Prof. Rini mengingatkan bahwa anak yang sering mengorok saat tidur bisa menjadi tanda gangguan kesehatan.

Diterbitkan 17 Juni 2026, 13:00 WIB
Share
Copy Link
Batalkan

Liputan6.com, Jakarta - Banyak orang tua menganggap anak yang mengorok saat tidur berarti sedang tidur nyenyak. Padahal, kondisi ini tidak selalu normal dan bisa menjadi tanda adanya gangguan kesehatan yang perlu diwaspadai.

Dokter Spesialis Anak Konsultan Tumbuh Kembang, Prof. DR. dr. Rini Sekartini, Sp.A (K), menjelaskan, kebiasaan mengorok pada anak sering kali berkaitan dengan obesitas maupun pembesaran amandel atau tonsil.

Menurut Rini, orang tua perlu memperhatikan apakah anak yang mengalami obesitas juga memiliki kebiasaan mengorok saat tidur.

"Kalau anak obesitas, kita harus memastikan apakah dia mengorok atau tidak," ujarnya kepada Kesehatan Liputan6.com dalam sebuah kesempatan.

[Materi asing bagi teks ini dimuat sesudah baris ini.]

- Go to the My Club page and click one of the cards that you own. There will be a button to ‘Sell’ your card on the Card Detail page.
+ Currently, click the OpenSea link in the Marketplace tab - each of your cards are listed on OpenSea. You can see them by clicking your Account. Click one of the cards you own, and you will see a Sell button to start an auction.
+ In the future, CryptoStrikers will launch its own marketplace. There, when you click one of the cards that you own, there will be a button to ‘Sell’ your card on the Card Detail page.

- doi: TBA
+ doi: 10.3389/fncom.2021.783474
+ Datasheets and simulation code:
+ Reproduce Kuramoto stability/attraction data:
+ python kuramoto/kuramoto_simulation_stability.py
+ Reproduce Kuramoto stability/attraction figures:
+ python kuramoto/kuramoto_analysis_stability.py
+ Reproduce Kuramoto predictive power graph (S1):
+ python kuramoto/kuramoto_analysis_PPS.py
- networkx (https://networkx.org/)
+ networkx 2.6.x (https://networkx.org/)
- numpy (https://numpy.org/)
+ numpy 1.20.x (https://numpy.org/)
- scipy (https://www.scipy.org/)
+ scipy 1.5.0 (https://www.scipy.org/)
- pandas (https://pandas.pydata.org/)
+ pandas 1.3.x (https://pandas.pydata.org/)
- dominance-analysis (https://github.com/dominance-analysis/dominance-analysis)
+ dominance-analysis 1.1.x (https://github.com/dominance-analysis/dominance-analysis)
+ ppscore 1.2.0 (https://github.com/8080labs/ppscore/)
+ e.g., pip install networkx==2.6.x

Dia menjelaskan bahwa anak dengan obesitas umumnya memiliki ukuran leher yang lebih besar akibat penumpukan jaringan lemak. Kondisi ini dapat mempersempit saluran napas dan memicu dengkuran saat tidur.

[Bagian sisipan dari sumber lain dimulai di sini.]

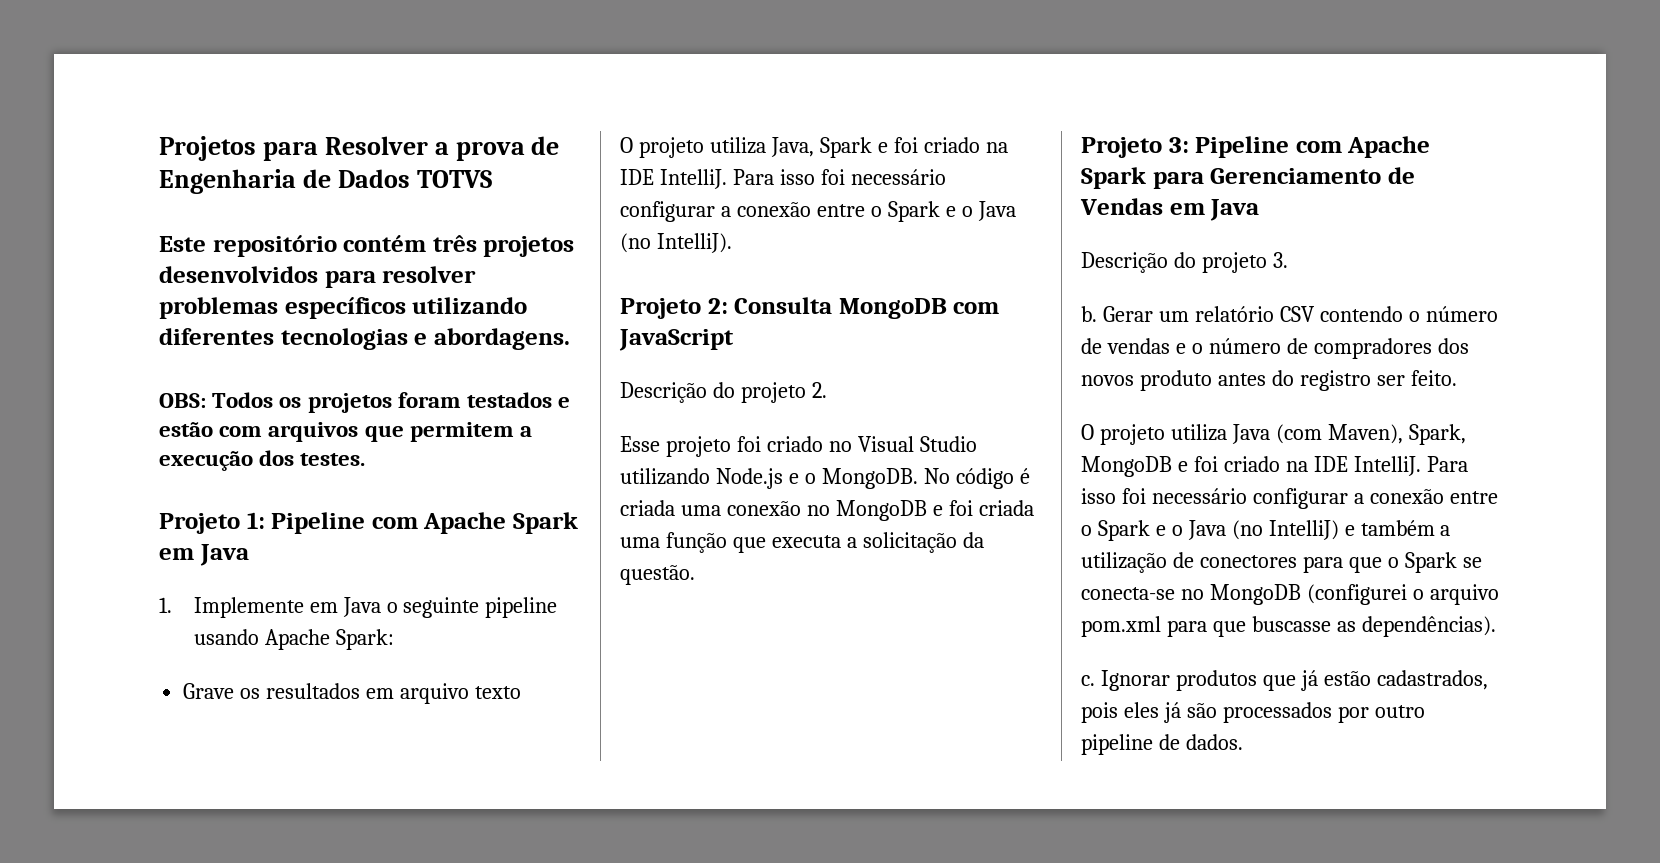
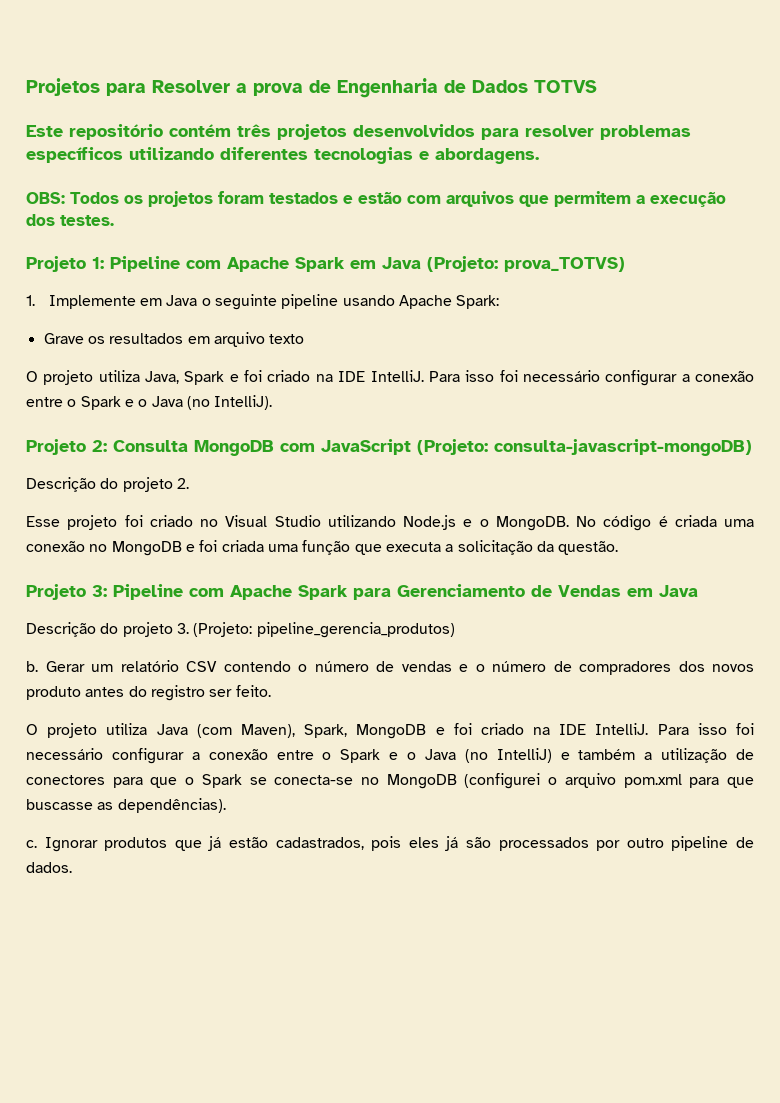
- Projeto 1: Pipeline com Apache Spark em Java
+ Projeto 1: Pipeline com Apache Spark em Java (Projeto: prova_TOTVS)
- Projeto 2: Consulta MongoDB com JavaScript
+ Projeto 2: Consulta MongoDB com JavaScript (Projeto: consulta-javascript-mongoDB)
- Descrição do projeto 3.
+ Descrição do projeto 3. (Projeto: pipeline_gerencia_produtos)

Selain itu, kata Rini, tidak sedikit anak obesitas yang juga mengalami pembesaran tonsil atau amandel, yang semakin meningkatkan risiko mengorok.

"Biasanya anak obesitas juga lehernya besar, sehingga bisa menyebabkan gangguan mengorok. Kadang-kadang tonsilnya juga besar dan itu berkontribusi terhadap kejadian mengorok," ujarnya.

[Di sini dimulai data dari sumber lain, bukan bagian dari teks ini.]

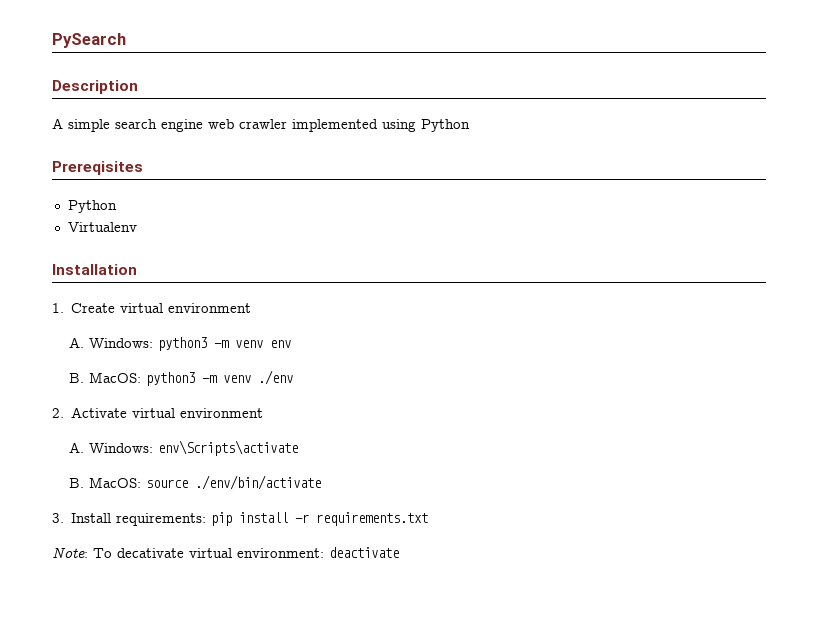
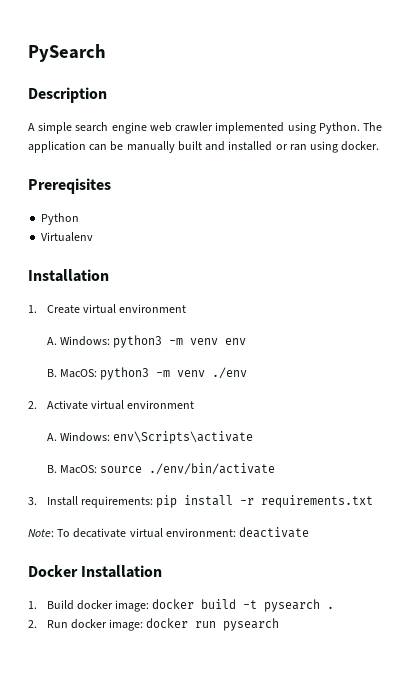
- A simple search engine web crawler implemented using Python
+ A simple search engine web crawler implemented using Python. The application can be manually built and installed or ran using docker.
+ Docker Installation
+ 1. Build docker image: docker build -t pysearch .
+ 2. Run docker image: docker run pysearch

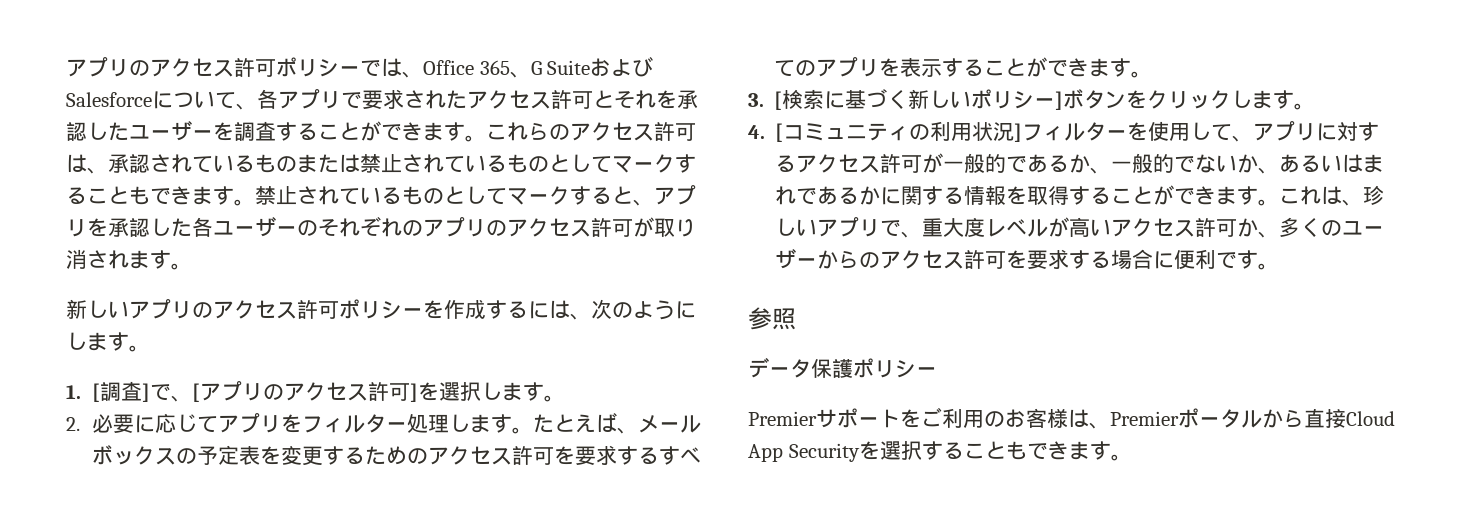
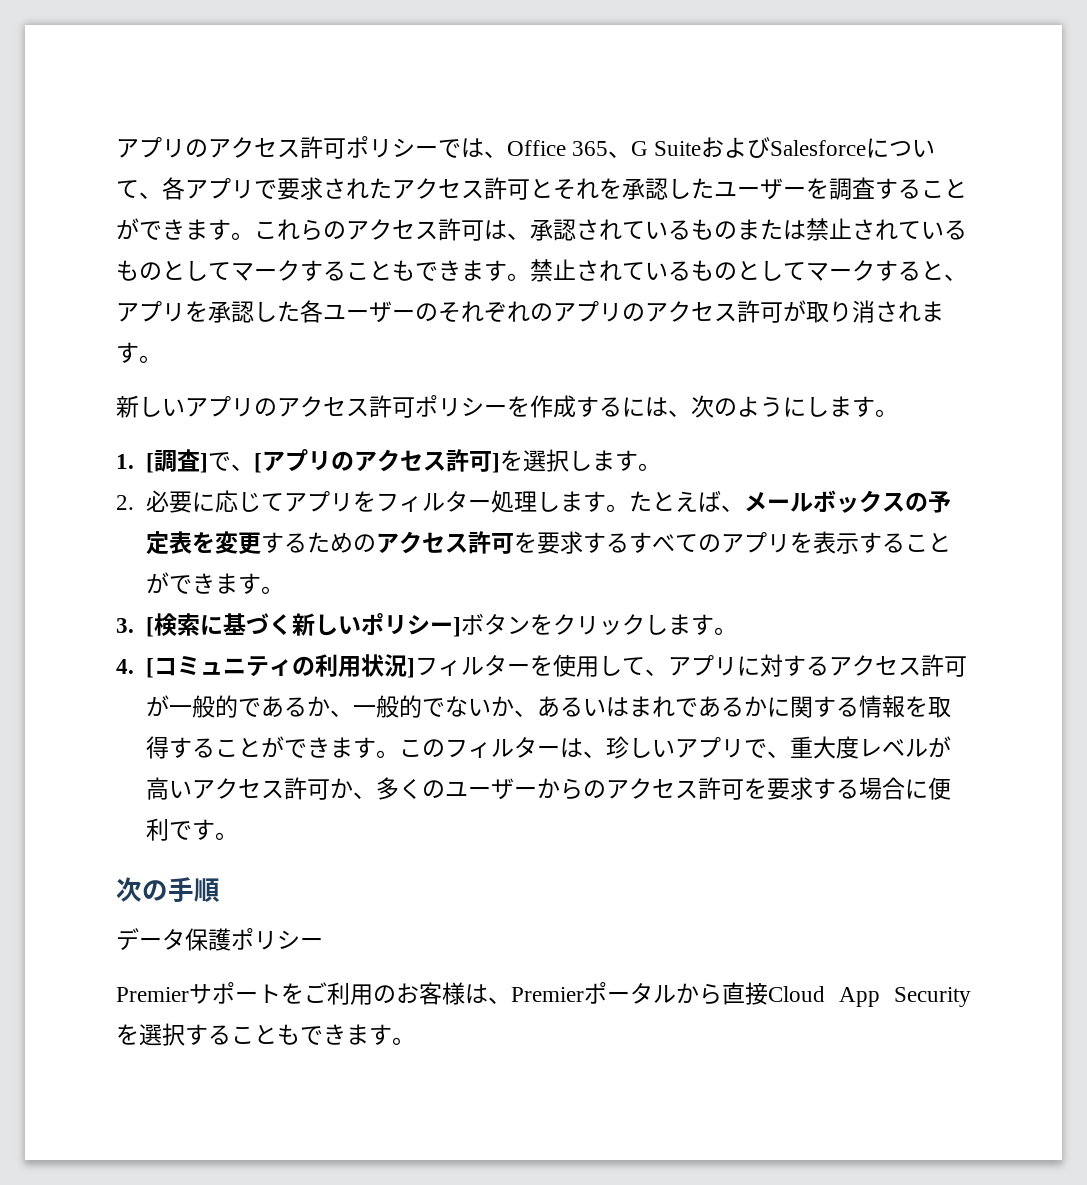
- これは、珍しいアプリで、重大度レベルが高いアクセス許可か、多くのユーザーからのアクセス許可を要求する場合に便利です。
+ このフィルターは、珍しいアプリで、重大度レベルが高いアクセス許可か、多くのユーザーからのアクセス許可を要求する場合に便利です。
- 参照
+ 次の手順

Lebih lanjut, dia mengingatkan bahwa mengorok pada anak tidak boleh dianggap sepele karena bisa menjadi tanda Obstructive Sleep Apnea Syndrome (OSAS) atau apnea tidur obstruktif.

Kondisi ini terjadi ketika saluran napas tersumbat sebagian atau seluruhnya saat tidur, sehingga aliran udara terganggu dan anak dapat mengalami henti napas sesaat.

"Yang bahaya kalau terjadi OSAS. Jadi, saat tidur dia tiba-tiba tidak bisa bernapas," katanya.

Risiko OSAS lebih tinggi pada anak yang mengalami obesitas atau memiliki amandel dan tonsil yang membesar. Oleh sebab itu, orang tua perlu waspada jika anak mengorok secara rutin, terutama bila disertai gejala lain seperti tidur gelisah, sering terbangun di malam hari, berkeringat saat tidur, mengantuk berlebihan pada siang hari, atau sulit berkonsentrasi.

Meski tidak semua anak yang mengorok mengalami gangguan serius, orang tua sebaiknya segera berkonsultasi dengan dokter apabila kebiasaan tersebut terjadi hampir setiap malam atau disertai jeda napas saat tidur.

Pemeriksaan lebih lanjut diperlukan untuk mengetahui penyebabnya dan mencegah gangguan yang dapat memengaruhi kesehatan serta tumbuh kembang anak.